● **PROBLEM STATEMENT**
Although the records contain pictures, none belong in the copy: restate word for word only the lines from the one with "(777, 437) none" through the one with "[93,249,360,266] // Main", both included.

(DATA PROVIDED begins)

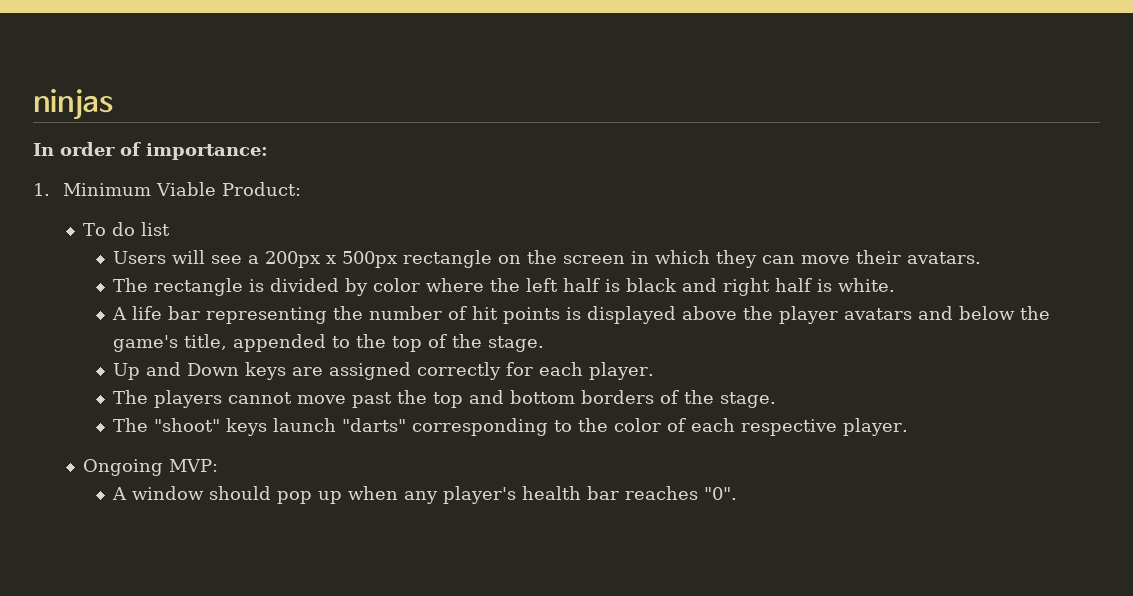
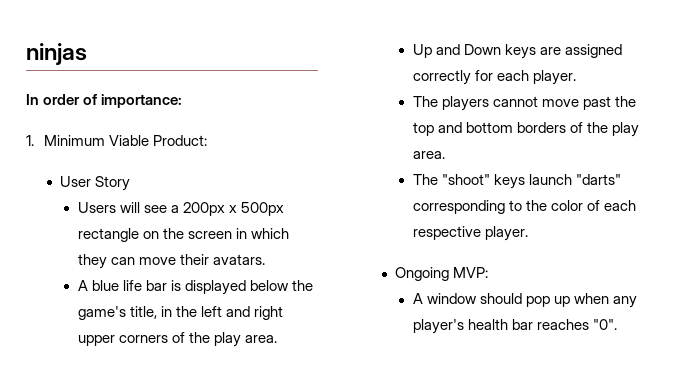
[82,222,170,236] To do list -> [60,176,131,191] User Story
[112,278,895,296] [111,307,127,320] // The rectangle is divided by color where the left half is black and right half is white. // A -> [77,280,119,291] // A blue
[205,306,1050,324] [112,334,544,352] representing the number of hit points is displayed above the player avatars and below the game's title, appended to the top of the stage. -> [171,280,314,295] [77,306,284,320] [77,332,278,347] is displayed below the game's title, in the left and right upper corners of the play area.
[719,392,776,408] stage. -> [612,122,640,137] [412,151,445,159] play area.

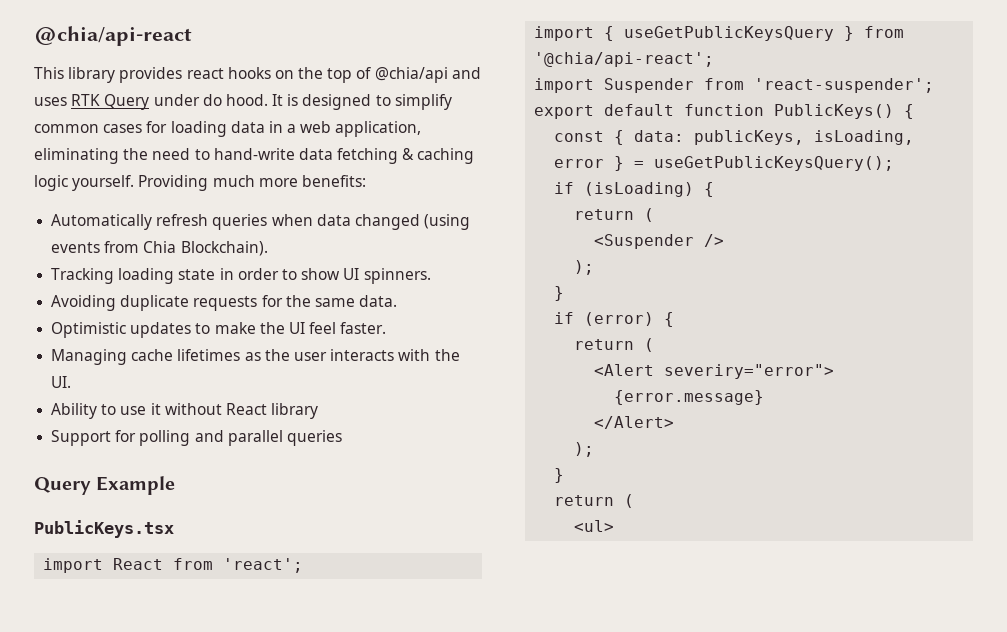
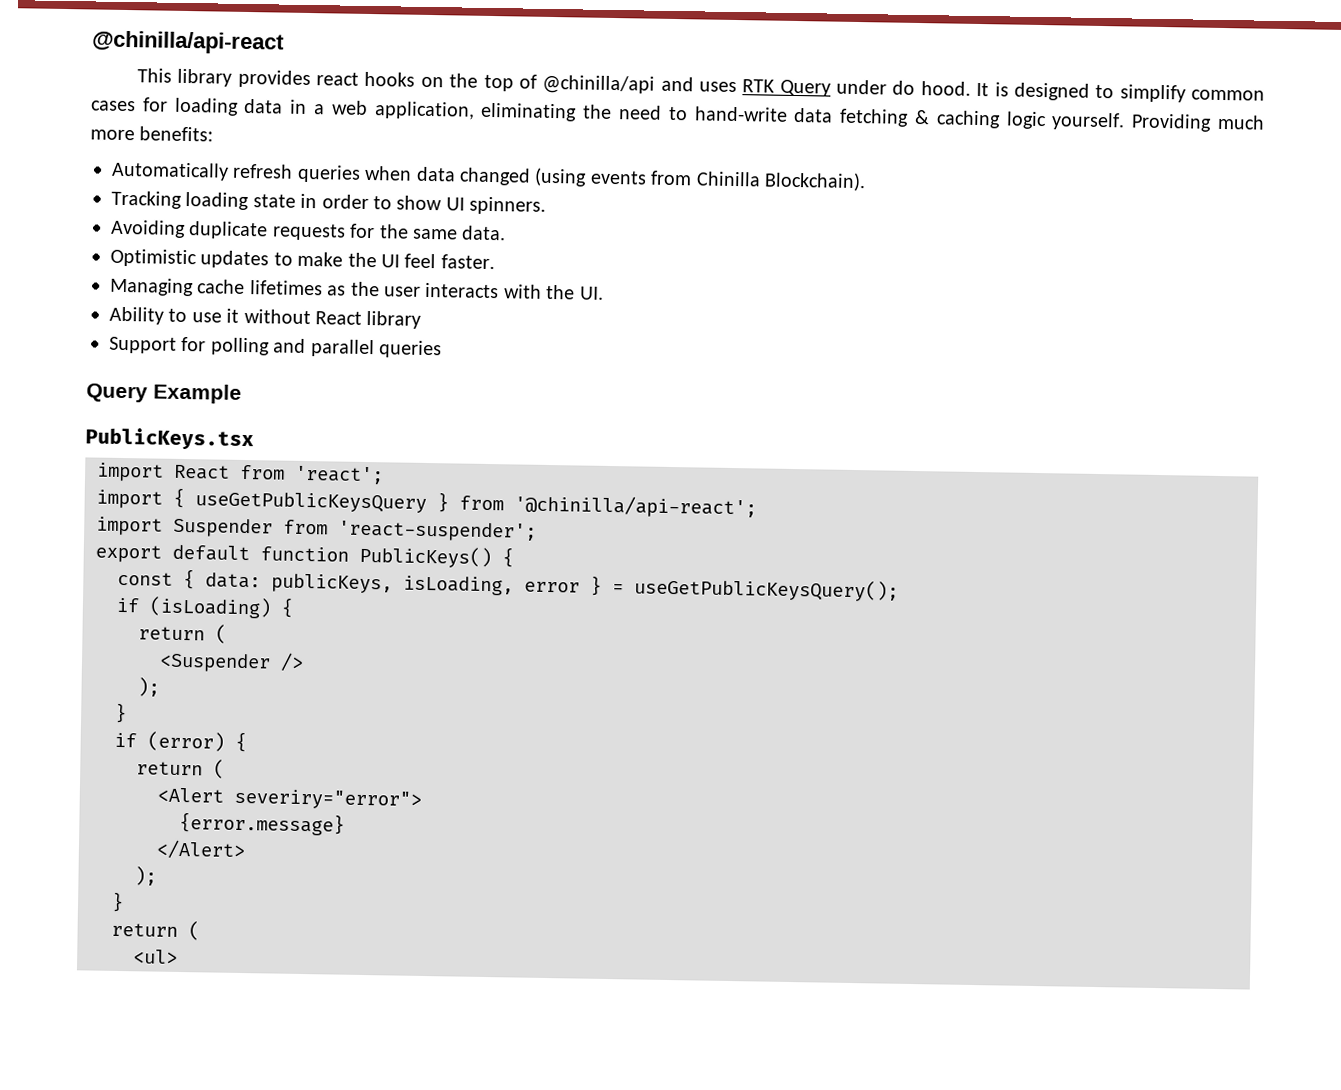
[34,26,192,46] @chia/api-react -> [92,30,285,55] @chinilla/api-react
[374,67,448,83] @chia/api -> [542,74,656,95] @chinilla/api
[143,241,177,253] Chia -> [695,171,761,187] Chinilla
[534,52,715,67] '@chia/api-react'; -> [514,494,757,519] '@chinilla/api-react';

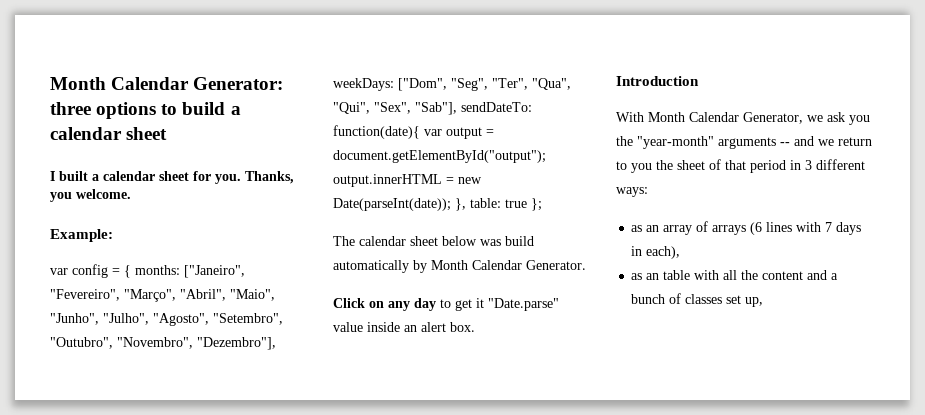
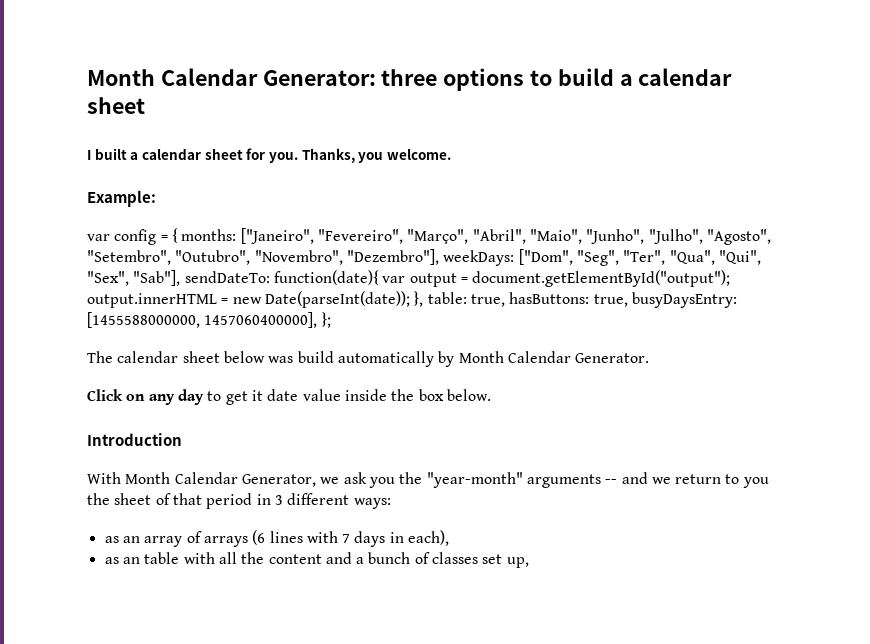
[505,199,527,208] true -> [470,292,737,308] [87,312,318,328] true, hasButtons: true, busyDaysEntry: [1455588000000, 1457060400000],
[488,298,559,311] "Date.parse" -> [267,389,299,401] date
[404,322,475,332] an alert box. -> [391,389,491,401] the box below.

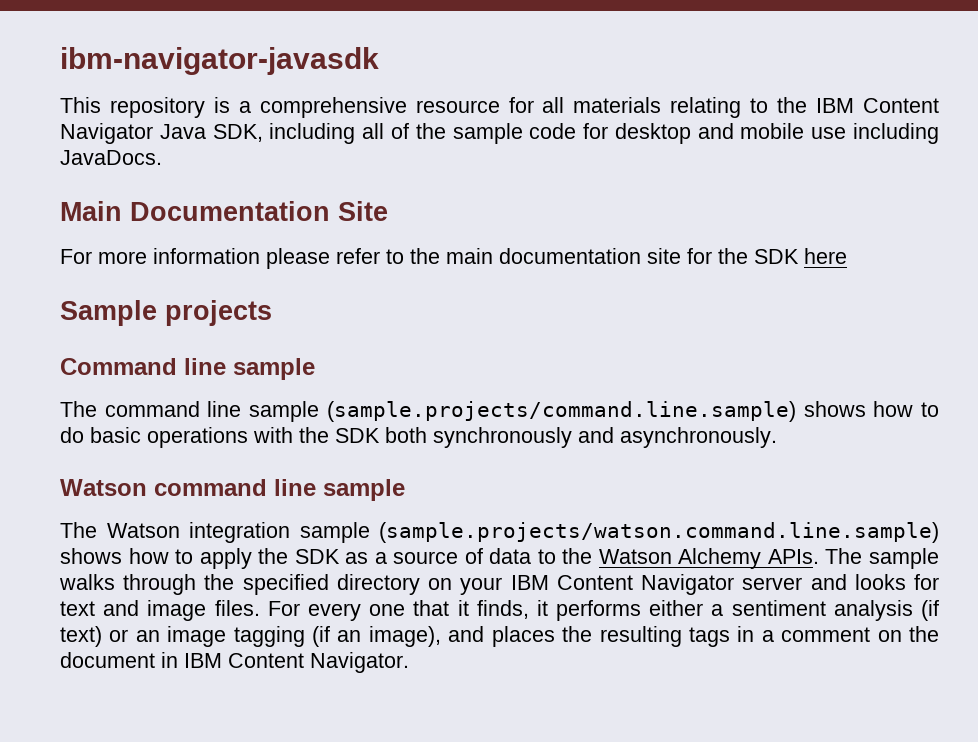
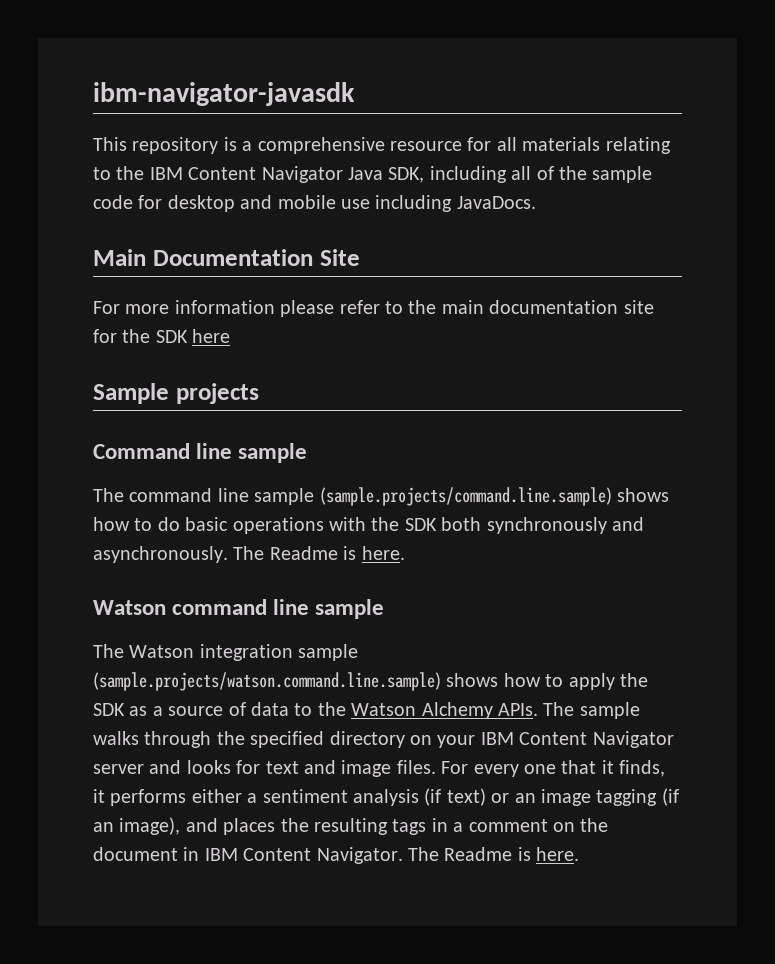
(777, 437) none -> [233,546,405,560] The Readme is here.
(409, 662) none -> [408,847,580,861] The Readme is here.

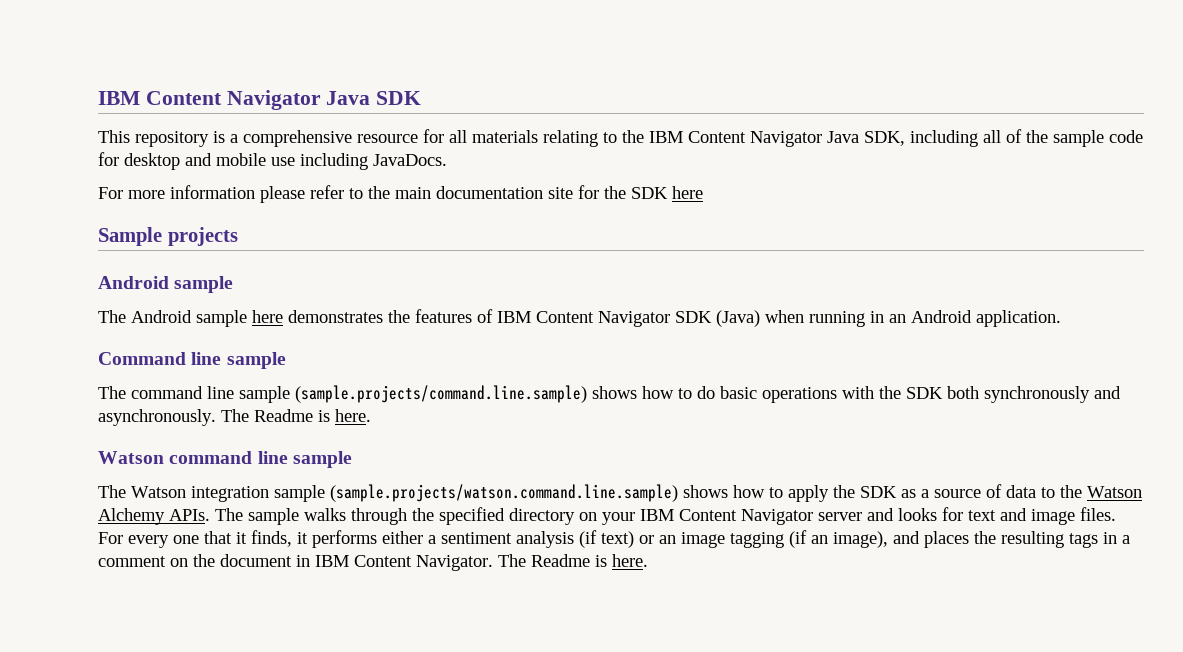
[93,82,355,106] ibm-navigator-javasdk -> [98,90,422,110] IBM Content Navigator Java SDK
[93,249,360,266] // Main Documentation Site -> (447, 160) none
(259, 393) none -> [98,276,234,293] [98,309,1061,327] // Android sample // The Android sample here demonstrates the features of IBM Content Navigator SDK (Java) when running in an Android application.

(DATA PROVIDED ends)

● **OUTPUT OF THE TASK**
(777, 437) none -> [233,546,405,560] The Readme is here.
(409, 662) none -> [408,847,580,861] The Readme is here.

[93,82,355,106] ibm-navigator-javasdk -> [98,90,422,110] IBM Content Navigator Java SDK
[93,249,360,266] // Main Documentation Site -> (447, 160) none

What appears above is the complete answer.